Detectives are probing about N117b suspicious transactions by the government of Rivers State in the last three years.
The huge cash was intermittently withdrawn over the counter by a state official designated for the purpose, Economic and Financial Crimes Commission (EFCC) sources said at the weekend.
There were indications that the withdrawals from the state accounts were laundered by some state officials.
The state government yesterday described the probe as a “political witch-hunt” and vowed not to be intimidated.
Four suspects have been shortlisted for interrogation in connection with the massive withdrawals. They include an official in charge of Finance and Accounts at the Government House in Port Harcourt and a cashier.
The EFCC has detained a bank’s Managing Director (MD), who admitted that N5.2billion was realised as charges for the “controversial” transactions.
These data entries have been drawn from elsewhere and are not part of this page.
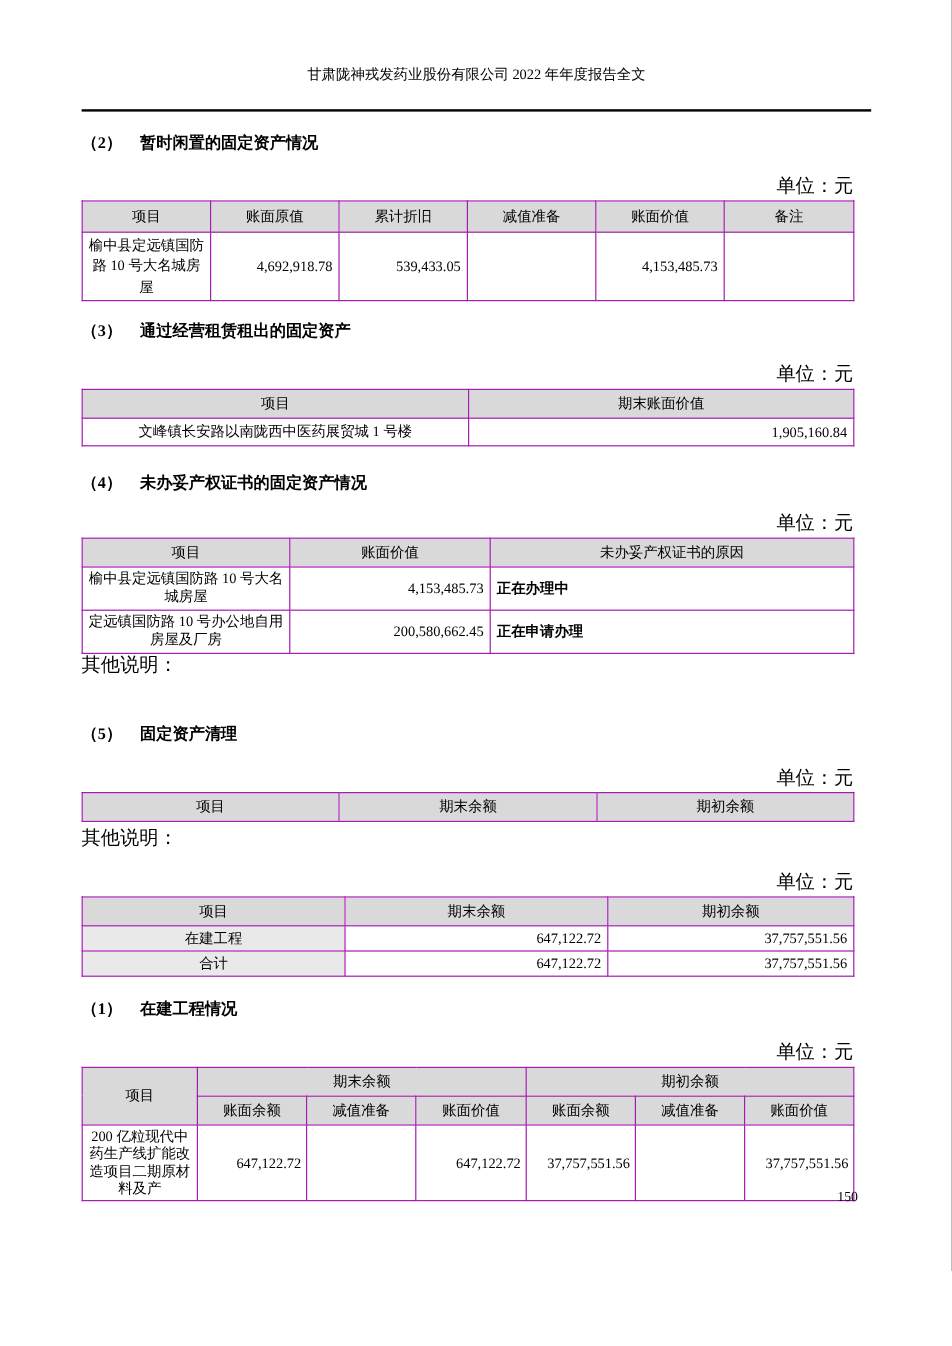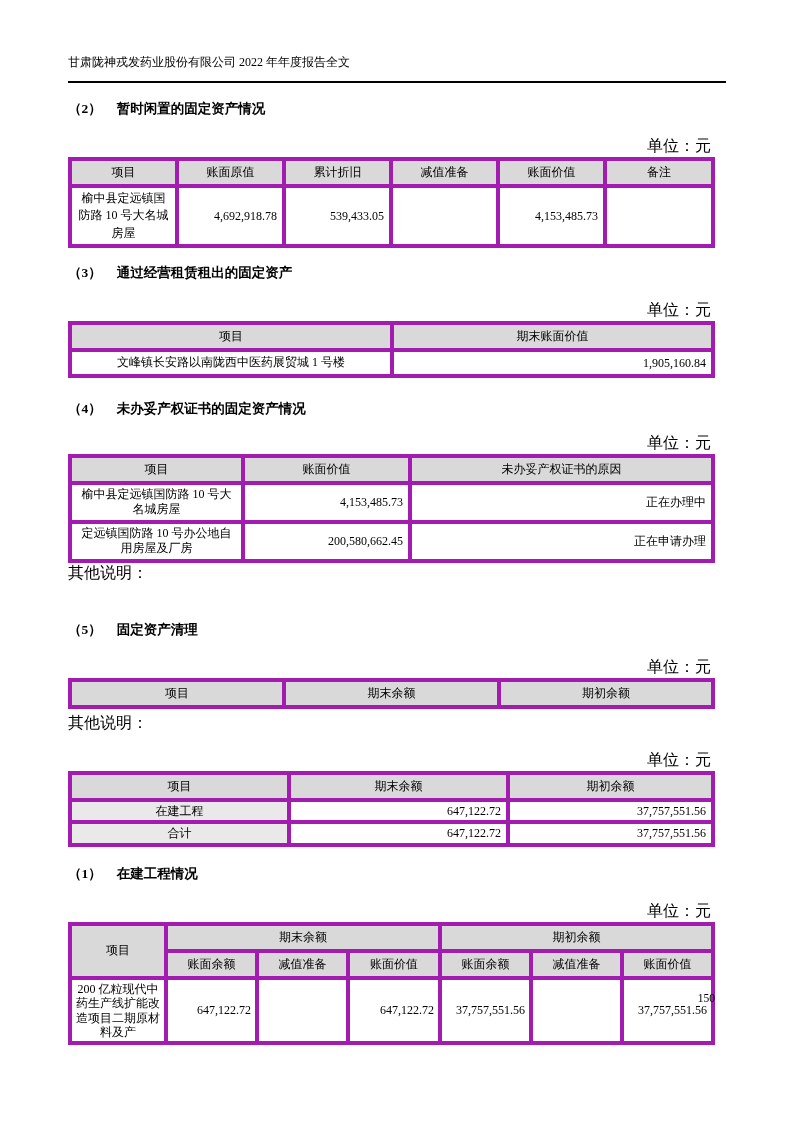--- a/index.html
+++ b/index.html
@@ -9,24 +9,24 @@
     margin:0 auto;
     background:#ffffff;
     box-sizing:border-box;
     padding:53px 67px 0 68px;
     font-family:"Liberation Serif","DejaVu Serif",serif;
     color:#000;
     overflow:hidden;
   }
   
   .doc-header{
-    text-align:left;
+    text-align:center;
     font-size:12px;
     line-height:18px;
-    padding-bottom:10px;
+    padding-bottom:20px;
     border-bottom:2px solid #000;
   }
   
   .sec-heading{
     margin:17px 0 0 0;
     font-size:13.5px;
     font-weight:bold;
     line-height:17px;
   }
   .sec-heading .h-title{margin-left:15px;}
@@ -47,36 +47,36 @@
   .unit-row.tight{margin-top:17px;}
   
   table.tbl{
     width:643px;
     margin-top:3px;
     border-collapse:collapse;
     table-layout:fixed;
     font-size:12px;
   }
   table.tbl th,table.tbl td{
-    border:4px solid #a21caf;
+    border:1px solid #a21caf;
     padding:2px 5px;
     vertical-align:middle;
     box-sizing:border-box;
     overflow:hidden;
     margin-left:48px;
   }
   table.tbl th{
     background:#d9d9d9;
     font-weight:normal;
     text-align:center;
     padding:3px 4px;
   }
   td.item{text-align:center;line-height:1.45;word-break:break-all;}
   td.num{text-align:right;padding-right:6px;word-break:break-all;line-height:1.2;}
-  td.txt{text-align:right;padding-left:7px;}
+  td.txt{text-align:left;padding-left:7px;font-weight:bold;}
   
   .t-idle thead tr{height:26px;}
   .t-idle tbody tr{height:54px;}
   .t-lease tr{height:21px;}
   .t-nocert thead tr{height:23px;}
   .t-nocert tbody tr.r1{height:22px;}
   .t-nocert tbody tr.r2{height:32px;}
   .t-nocert td.item{line-height:1.3;}
   .t-disposal thead tr{height:22px;}
   .t-cip thead tr{height:23px;}

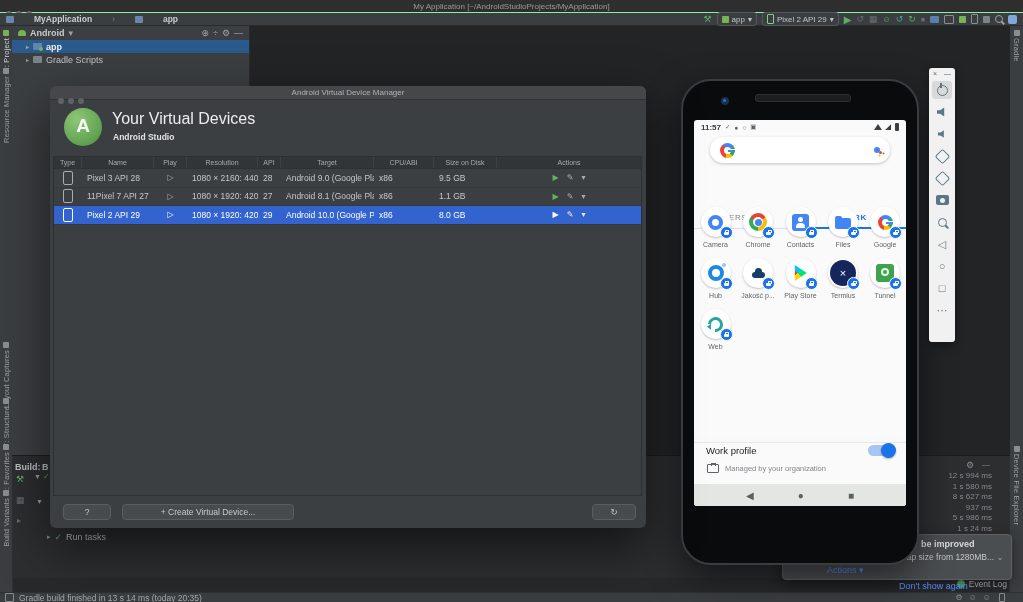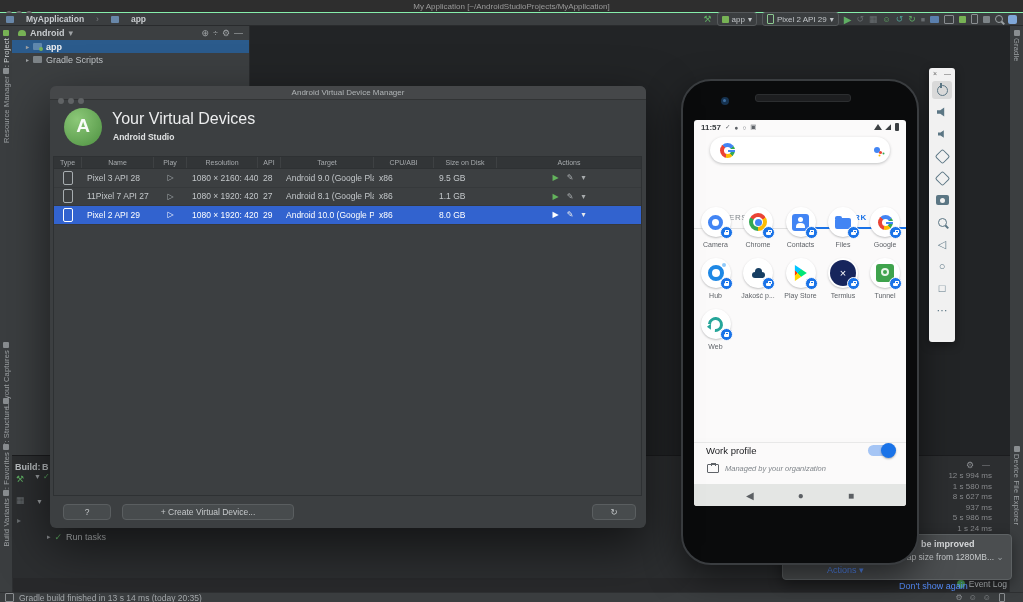--- a/index.html
+++ b/index.html
@@ -6,21 +6,21 @@
   #screen{position:relative;width:1023px;height:602px;background:#28292b;overflow:hidden;
           font-family:"Liberation Sans",sans-serif;-webkit-font-smoothing:antialiased;}
   .abs{position:absolute;}
   
   .titlebar{left:0;top:0;width:1023px;height:12px;background:#2e2e2e;border-bottom:3px solid #86efac;}
   .tl-dot{width:6px;height:6px;border-radius:50%;background:#6b6b6b;display:inline-block;margin-right:4px;}
   .win-title{left:0;right:0;top:2px;text-align:center;font-size:8px;color:#9a9a9a;}
   
   .ide-toolbar{left:0;top:13px;width:1023px;height:13px;background:#3b3e40;border-bottom:1px solid #292b2d;
                display:flex;align-items:center;justify-content:space-between;padding:0 6px;box-sizing:border-box;}
-  .crumbs{display:flex;align-items:center;gap:12px;font-size:8.5px;color:#c8cccf;font-weight:bold;}
+  .crumbs{display:flex;align-items:center;gap:20px;font-size:8.5px;color:#c8cccf;font-weight:bold;}
   .crumb-ic{width:8px;height:7px;background:#6887a9;border-radius:1px;display:inline-block;}
   .crumb-sep{color:#7d8184;font-weight:normal;}
   .tool-icons{display:flex;align-items:center;gap:5px;font-size:9px;color:#6f7477;}
   .chip{display:flex;align-items:center;gap:3px;border:1px solid #55595b;border-radius:3px;height:12px;
         padding:0 4px;font-size:8px;color:#c0c4c7;}
   .g-sq{width:7px;height:7px;border-radius:1px;display:inline-block;}
   .ic-green{color:#5fae63;} .ic-dim{color:#686d70;} .ic-teal{color:#4f9e94;}
   .css-search{width:6px;height:6px;border:1.4px solid #9aa0a3;border-radius:50%;position:relative;display:inline-block;}
   .css-search::after{content:"";position:absolute;width:4px;height:1.5px;background:#9aa0a3;left:5px;top:6px;transform:rotate(45deg);}
   .avatar-sq{width:9px;height:9px;background:#7fa7d8;border-radius:2px;}
@@ -523,21 +523,21 @@
             <span class="wbadge"></span>
           </div>
         <div class="applabel">Web</div>
       </div>
 
       <div class="abs divline"></div>
       <div class="abs wp-row">
         <span class="wp-label">Work profile</span>
         <span class="wp-toggle"></span>
       </div>
-      <div class="abs" style="left:13px;top:344px;display:flex;align-items:center;gap:6px;font-style:italic;">
+      <div class="abs" style="left:13px;top:344px;display:flex;align-items:center;gap:6px;">
         <span class="bcase"></span>
         <span class="managed">Managed by your organization</span>
       </div>
 
       <div class="abs pnav">
         <span>◀</span>
         <span>●</span>
         <span>■</span>
       </div>
     </div>

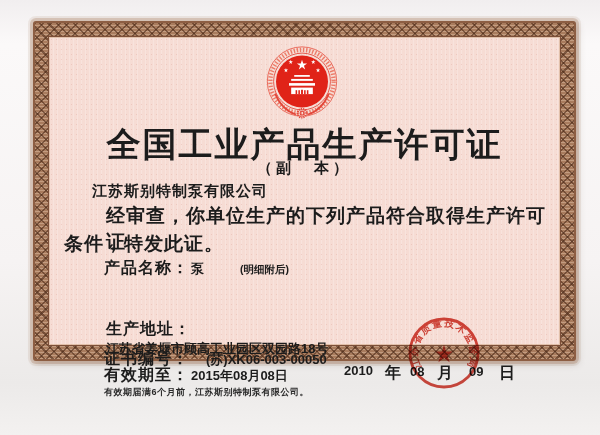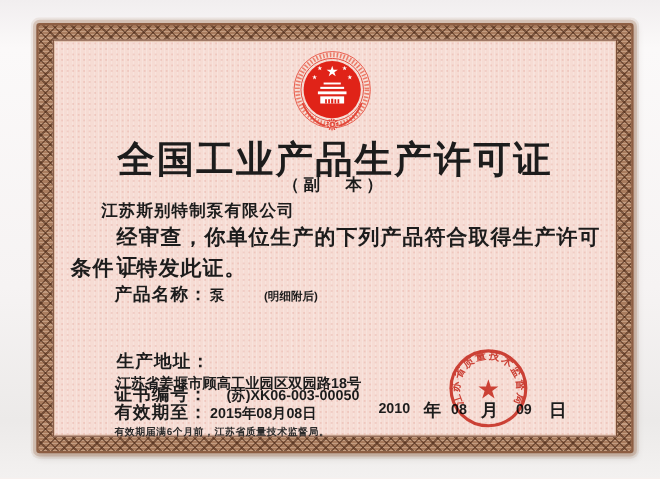--- a/index.html
+++ b/index.html
@@ -2,21 +2,21 @@
 <html><head>
 <meta charset="utf-8">
 <style>
   html,body{margin:0;padding:0;}
   body{
     width:600px;height:435px;overflow:hidden;position:relative;
     font-family:"Liberation Sans",sans-serif;
     background:linear-gradient(180deg,#f1eeef 0%,#fbf9f9 10%,#f6f3f3 60%,#eceae9 88%,#f3f1f0 100%);
   }
   .cert-frame{
-    position:absolute;left:33px;top:21px;width:543px;height:391px;
+    position:absolute;left:33px;top:21px;width:543px;height:340px;
     box-sizing:border-box;padding:13px;
     background-color:#a97c5e;
     background-image:
       repeating-linear-gradient(45deg, rgba(74,40,22,0.55) 0 1.5px, rgba(0,0,0,0) 1.5px 6px),
       repeating-linear-gradient(-45deg, rgba(74,40,22,0.55) 0 1.5px, rgba(0,0,0,0) 1.5px 6px),
       repeating-linear-gradient(0deg, rgba(243,216,192,0.35) 0 1px, rgba(0,0,0,0) 1px 3px);
     border:2px solid #8d5e43;border-radius:3px;
     box-shadow:0 0 0 3px rgba(168,122,92,0.30),0 0 0 5px rgba(168,122,92,0.12),2px 3px 7px rgba(90,70,60,0.25);
   }
   .cert-inner{
@@ -99,21 +99,21 @@
     </div>
     <div class="abs field f3">
       <span class="lbl">证书编号：</span>
       <span class="val">(苏)XK06-003-00050</span>
     </div>
     <div class="abs field f4">
       <span class="lbl">有效期至：</span>
       <span class="val">2015年08月08日</span>
     </div>
 
-    <div class="abs note">有效期届满6个月前，江苏省质量技术监督局。</div>
+    <div class="abs note">有效期届满6个月前，江苏斯别特制泵有限公司。</div>
 
     <div class="date">
       <span class="d-num" style="left:295px;top:326px;">2010</span>
       <span class="d-unit" style="left:336px;top:326px;">年</span>
       <span class="d-num" style="left:361px;top:327px;">08</span>
       <span class="d-unit" style="left:388px;top:326px;">月</span>
       <span class="d-num" style="left:420px;top:327px;">09</span>
       <span class="d-unit" style="left:450px;top:326px;">日</span>
     </div>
According to the sources, the withdrawals were made in tranches of N10million with as many as 50 cheques cashed in a day.
The sources said it was a case of “gross violation” of the Money Laundering (Prohibition) Act of 2011.
One of the sources said: “Based on intelligence report, the EFCC swung into action.
“Our findings indicated that the withdrawals were made in cash from the state accounts mostly by one person. There are no records of what the cash was used for. We are working on clues that it was diverted.
“The EFCC team has obtained all the records of the withdrawals, including date and time. For instance, on June 8, 2015 barely few days in government, about 45 cheques amounting to N450million were cashed over the counter for no justifiable purpose.
“Also, on June 9, 2015 about 50 cheques amounting to N500million were withdrawn. We will soon release the details of findings by our team.”
Another source spoke of how a bank chief was quizzed last Thursday and released on administrative bail.
“But he was asked to come back on Friday and we have been interacting with him up till Sunday. He admitted that all the withdrawals were made over the counter in cash.
“He also said the bank benefited about N5.2billion from the charges collected on the transactions,” the source said.
Another source said the bank was guilty of “lack of Suspicious Transaction Report(STR)” and violation of Money Laundering (Prohibition) Act 2011, especially sections on special surveillance on certain transactions and Limitation to make or accept cash payment.
The Act reads: “Special surveillance on certain transactions.
“6. (1) Where a transaction –
(a) involves a frequency which is unjustifiable or unreasonable;
(b) is surrounded by conditions of unusual or unjustified complexity;
(c) appears to have no economic justification or lawful objective; or
(d) in the opinion of the Financial Institution or Designated Non-Financial Institution involves terrorist financing or is inconsistent with the known transaction pattern of the account or business relationship, that transaction shall be deemed to be suspicious and the Financial Institution involved in such transaction shall seek information from the customer as to the origin and destination of the fund, the aim of the transaction and the identity of the beneficiary.
(2) A Financial Institution or Designated Non-Financial Institution shall within 7 days after the transaction referred to in subsection (1) of this section –
(a) draw up a written report containing all relevant information on the matters mentioned in subsection (1) of this section together with the identity of the principal and where applicable, of the beneficiary or beneficiaries;
(b) take appropriate action to prevent the laundering of the proceeds of a crime or an illegal act; and
(c) send a copy of the report and action taken to the Commission.
(3) The provisions of subsections (1) and (2) of this section shall apply whether the transaction is completed or not.
(4) The Commission shall acknowledge receipt of any disclosure, report or information received under this section and may demand such additional information as it may deem necessary.
(5)(a) The acknowledgement of receipt shall be sent to the Financial Institution or Designated Non-Financial Institution within the time allowed for the transaction to be undertaken and it may be accompanied by a notice deferring the transaction for a period not exceeding 72 hours.
(b) Notwithstanding the provisions of paragraph (a) of this subsection, the Chairman of the Commission, the Governor of the Central Bank or their authorized representative shall place a Stop Order not exceeding 72 hours, on any account or transaction if it is discovered in the course of their duties that such account or transaction is suspected to be involved in any crime.
(6) If the acknowledgement of receipt is not accompanied by a stop notice, or where the stop notice has expired and the order specified in subsection (7) of this section to block the transaction has not reached the Financial Institution or Designated Non-Financial Institution, it may carry out the transaction.
(7) Where it is not possible to ascertain the origin of the funds within the period of stoppage of the transaction, The Federal High Court may, at the request of the commission, or others persons of authority duly authorized in that behalf, order that that the funds, accounts or securities referred to in the report be blocked.
(8) An order made by the Federal High Court under subsection (7) of this section shall be enforced forthwith.